Sir,—I cannot pretend any interest in you for anything I have done, nor ask any favour for any service I may do you. But because I am conscious to myself of a readiness to serve any gentleman in all possible civilities, I am bold to be beforehand with you to ask your favour on behalf of your honest poor neighbours of Hapton, who, as I am informed, are in some trouble, and are likely to be put to more, by one Robert Browne your Tenant, who, not well pleased with the way of these men, seeks their disquiet all he may.

Truly nothing moves me to desire this more than the pity I bear them in respect of their honesties, and the trouble I hear they are likely to suffer for their consciences. And however the world interprets it, I am not ashamed to solicit for such as are anywhere under pressure of this kind; doing even as I would be done by.
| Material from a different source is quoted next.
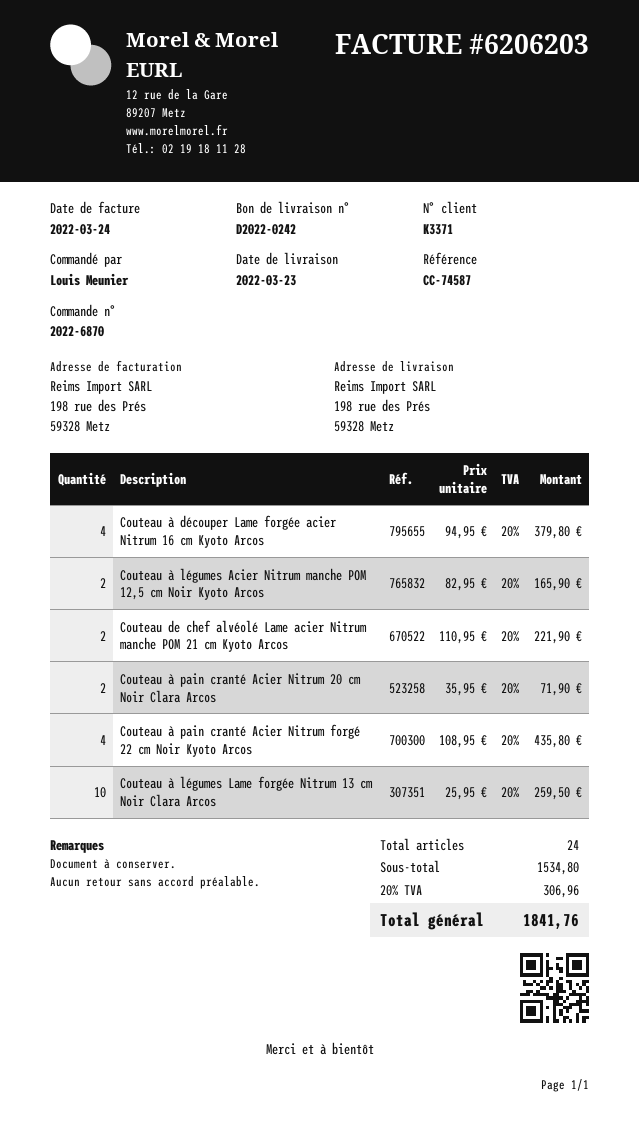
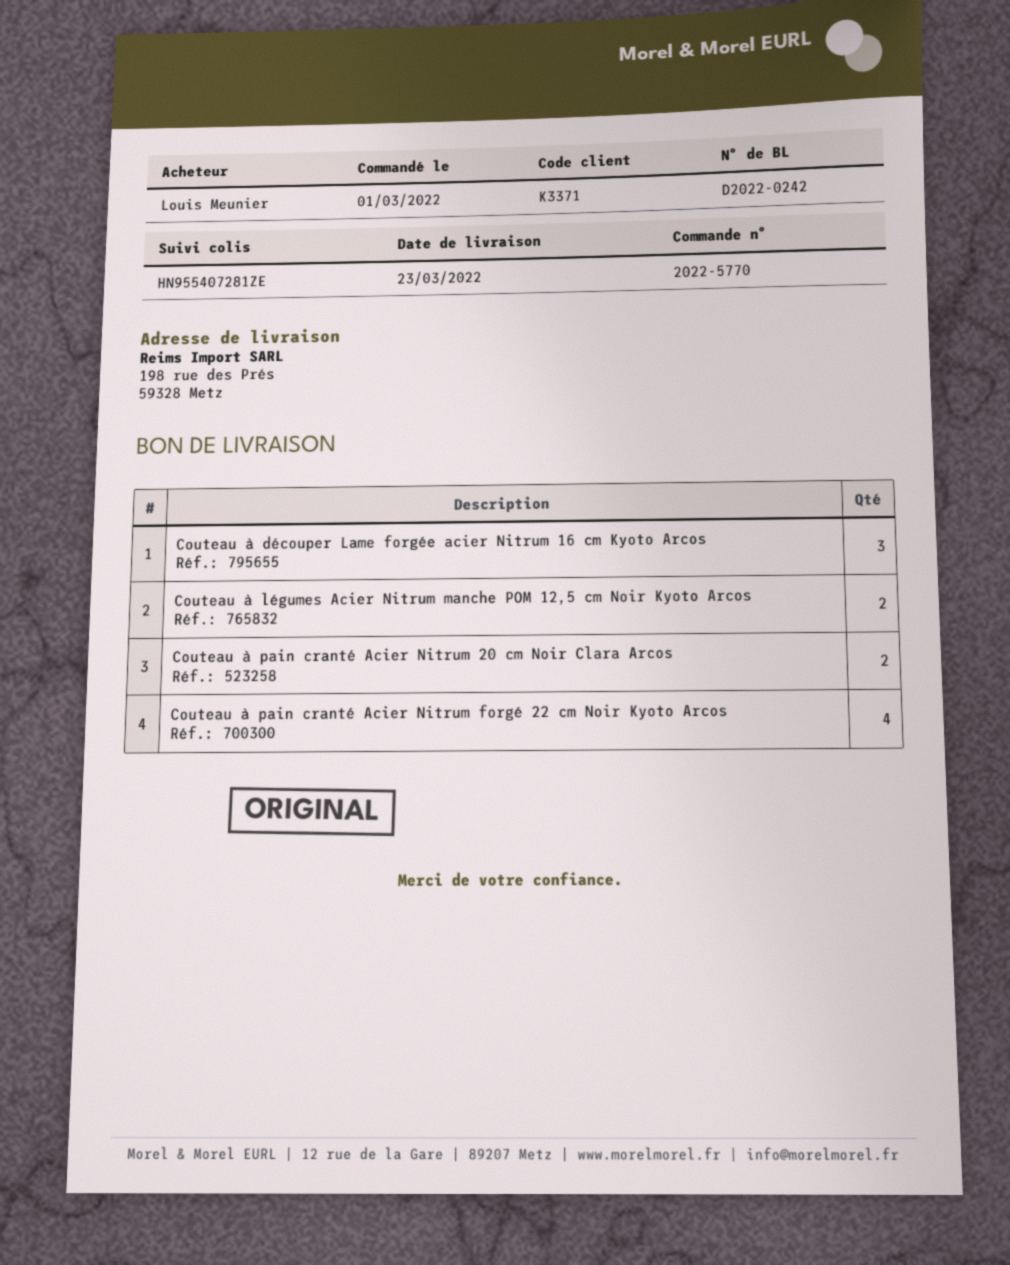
order number: 2022-6870 -> 2022-5770
Couteau à découper Lame forgée acier Nitrum 16 cm Kyoto Arcos: 4 -> 3
Couteau de chef alvéolé Lame acier Nitrum manche POM 21 cm Kyoto Arcos: 2 -> none
Couteau à légumes Lame forgée Nitrum 13 cm Noir Clara Arcos: 10 -> none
Sir, this is a quarrelsome age; and the anger seems to me to be the worse, where the ground is difference of opinion;—which to cure, to hurt men in their names, persons or estates, will not be found an apt remedy. Sir, it will not repent you to protect those poor men of Hapton from injury and oppression: which that you would is the effect of this Letter. Sir, you will not want the grateful acknowledgment, nor utmost endeavours of requital from your most humble servant,

OLIVER CROMWELL.[4]

Hapton is a Parish and Hamlet some seven or eight miles south of Norwich, in the Hundred of Depwade; it is within a mile or two of this Ashwellthorpe; which was Knyvett’s residence at that time. What ‘Robert Browne your Tenant’ had in hand or view against these poor Parishioners of Hapton, must, as the adjoining circumstances are all obliterated, remain somewhat indistinct to us. We gather in general that the Parishioners of Hapton were a little given to Sectarian, Independent notions; which Browne, a respectable Christian of the Presbyterian strain, could not away with. ‘The oppressed poor Tenants have contrived to make their case credible to Lieutenant-General Cromwell, now in his place in Parliament again;—have written to him; perhaps clubbed some poor sixpences, and sent up a rustic Deputation to him: and he, ‘however the respectable Presbyterian world may interpret it, is not ashamed to solicit for them’: with effect, either now or soon.

  1. Oxford, 26th March 1646; Carte’s Life of Ormond, iii. Lond., 1735), p. 452
  2. Whitlocke, p. 244.
  3. Antea, p. 137.
  4. Gentleman’s Magazine (1787), liv. 337.